O padre também foi enviado de volta à sua diocese de origem, em Propriá (SE), por ordem do Arcebispo Metropolitano de Maceió, Dom Antônio Muniz Fernandes.

No vídeo transmitido ao vivo pela página do Facebook da Paróquia Senhora Sant’Ana, o padre Givaldo encerra a celebração no fim da procissão elogiando a parceria com a administração pública e criticando a falta de compromisso da população do município com a organização do tradicional festejo religioso.

E sugeriu que pobre seria capaz de “enfiar a faca no bucho do outro”, por causa de um metro de asfalto. Certamente se referindo a uma eventual disputa pela distribuição de barracas ao redor da festa, nas vias públicas.

“Eu costumo dizer que a igreja fez a evangélica opção preferencial pelos pobres. Mas, pense numa raça miserável de lidar é pobre. Com todo o respeito, pois eu digo a vocês: São vocês, os pobres, que mantém a Igreja.

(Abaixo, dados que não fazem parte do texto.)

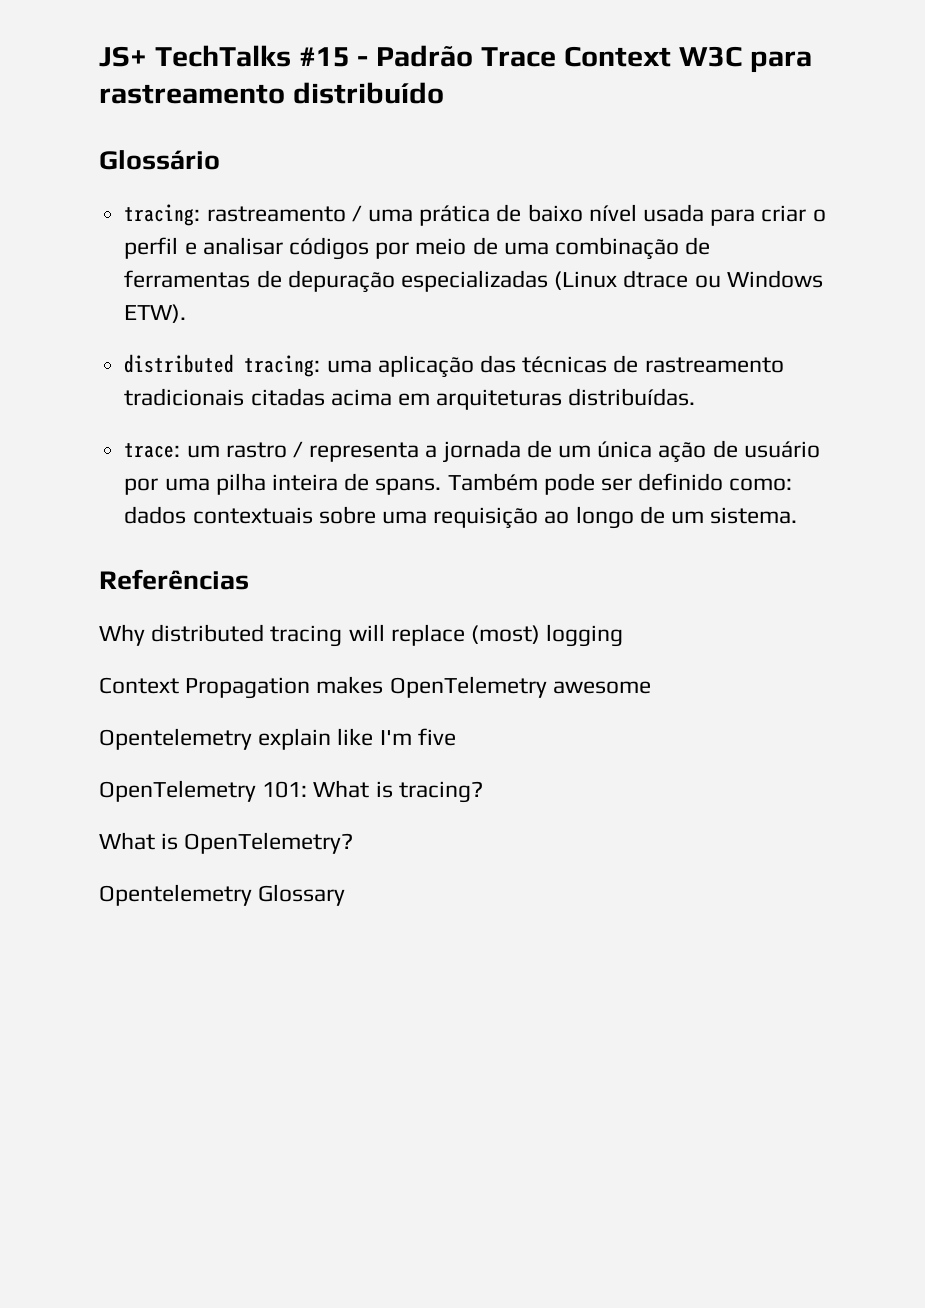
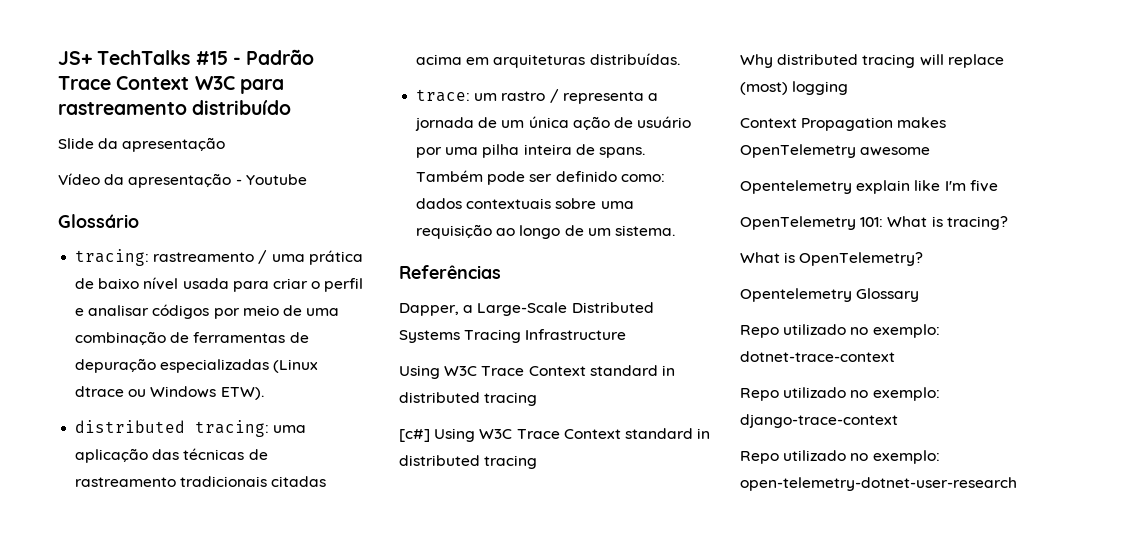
(444, 93) none -> [58,137,226,152] [58,173,307,188] // Slide da apresentação // Vídeo da apresentação - Youtube
(249, 579) none -> [399,302,654,316] [399,329,627,343] [399,365,675,379] [399,392,538,406] [399,428,711,442] [399,455,538,469] // Dapper, a Large-Scale Distributed Systems Tracing Infrastructure // Using W3C Trace Context standard in distributed tracing // [c#] Using W3C Trace Context standard in distributed tracing
(346, 895) none -> [740,324,940,338] [740,351,895,362] [740,387,940,401] [740,414,898,428] [740,450,940,464] [740,477,1017,491] // Repo utilizado no exemplo: dotnet-trace-context // Repo utilizado no exemplo: django-trace-context // Repo utilizado no exemplo: open-telemetry-dotnet-user-research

Mas quando eu digo pobre é sobretudo aqueles que querem somente se beneficiar. Por causa de um metro de asfalto, eu enfio a faca no bucho do outro. É uma vergonha. Essa pobreza, é uma pobreza de Deus.

Não é culpa da administração [pública]. O que a gente espera de quem bota barraca é que tenham o mínimo de consideração.

Respeitem o espaço dos outros. Para mim, não tinha banda. Mas se o prefeito não botar, não presta”, disse o padre diante da multidão de fiéis.

Givaldo Rocha tem 54 anos de idade e quase 25 anos de sacerdócio.